Levelheaded Investors Do This
Rational, calm, and sensible investors have an approach that runs contrary to market behavior. I like to think one of the things I have learned is to like bear markets and corrections. Here are five things I do when the market drops 10% or 50%.
Number One: Ask “Why?”
It is not unwise to consider the cause or causes of the downturn. However, many of them are fearful overreactions to short-term news. Some examples include the Federal Reserve acted, the Fed did not act, a new president was elected, a virus is making many people sick, ships cannot unload their cargo, or it looks like the Russian bear is on the prowl. Then I think back on past bear markets and corrections and decide this is just another fearful reaction to the unknown. Guess what? All of the future regarding investments is basically unknown. So, I don’t rush to sell any investments.

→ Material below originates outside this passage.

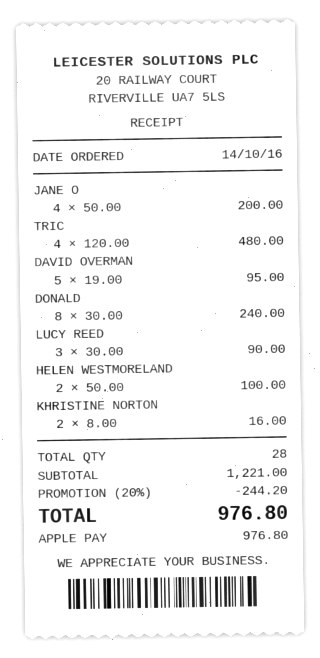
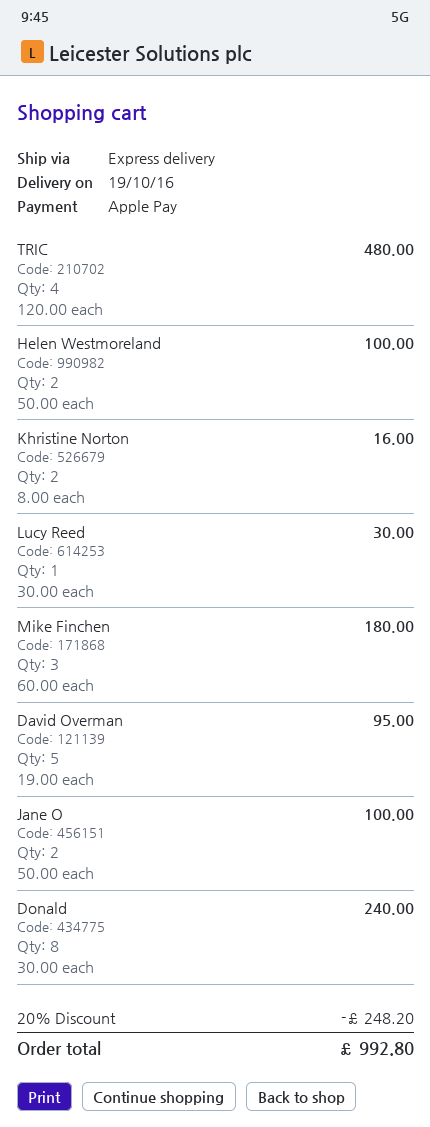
JANE O: 4 x 50.00 = 200.00 -> 2 x 50.00 = 100.00
LUCY REED: 3 x 30.00 = 90.00 -> 1 x 30.00 = 30.00
Mike Finchen: none -> 3 x 60.00 = 180.00
discount: 20% = 244.20 -> 20% = 248.20
total: 976.80 -> 992.80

Number Two: Look at the Ex-Dividend Dates
Companies, ETFs, and mutual funds that have announced dividends will pay them. I don’t sell very many investments before the next ex-dividend date. Most months we have dividends arriving every week, even during downturns. In reality, that has effectively increased the yield on the investment. If I sell the investment, can I find a better yield on a similar quality investment? If not, I don’t sell.
Number Three: Buy More
Dividends keep coming, but I turned off automatic dividend reinvestment. As a result, every month new dollars arrive in the cash portion (SPAXX – Fidelity Government Money Market Fund) of our accounts. If yesterday I could buy shares of one of my core investments for $100 per share, and today I can buy the same shares for $95 per share. I buy more shares. However, I don’t buy all of them at one time. There is no rush. Rather, if I have $1,000 to invest, I might buy 5 shares today and 5 more shares a couple of days from now.
Number Four: Do a ROTH Conversion
A Roth IRA conversion is a conscious decision to transfer retirement funds from a traditional IRA or 401 (k) into a Roth account. This is a taxable event. If I own shares of an investment I like and plan to hold for at least another five years, a bear market often drives the price of that investment down with the other investments that are falling. Perhaps the shares in my traditional IRA were worth $10,000 a month ago, and now they are worth $8,000 if I were to sell them. I can move those shares from my traditional IRA to my ROTH and pay taxes on the $8,000 instead of the $10,000. This has the potential to give me more tax-free dividend income along with capital appreciation. I have done this every year for the past five years.
One word of caution: If you don’t understand income taxes and don’t know your tax bracket for your filing status, don’t do a conversion. Have someone help you with the math.
Number Five: Remember Diversification
Sometimes investors buy multiple mutual funds or ETFs that have similar holdings. For example, there are hundreds of funds that hold Apple, Microsoft, Amazon, Google, Facebook, and Tesla in their top ten investments. If you own multiple funds, and they are all going down faster than the overall market, it might be time to rethink your strategy. My approach has similar exposure. There are top ten investments in our portfolio. If all of them are in the same sector, perhaps I need to rethink my long-term strategy.
What You Should Not Do
It should be obvious that I would counsel you against being fearful, worried, or reactionary. Make informed decisions. Don’t sell with the herd unless you bought a bunch of speculative investments. Of course, if you did that, you probably don’t care if you lose your shirt. Just be aware that the bear could eat up your retirement if you are rash and ridiculous in your investment approach. Finally, ask for help. Seek advice from a mature investor. If your financial advisor tells you to be patient and calm, then follow their advice. Of course, make certain they are a fiduciary. Don’t align yourself with a trader.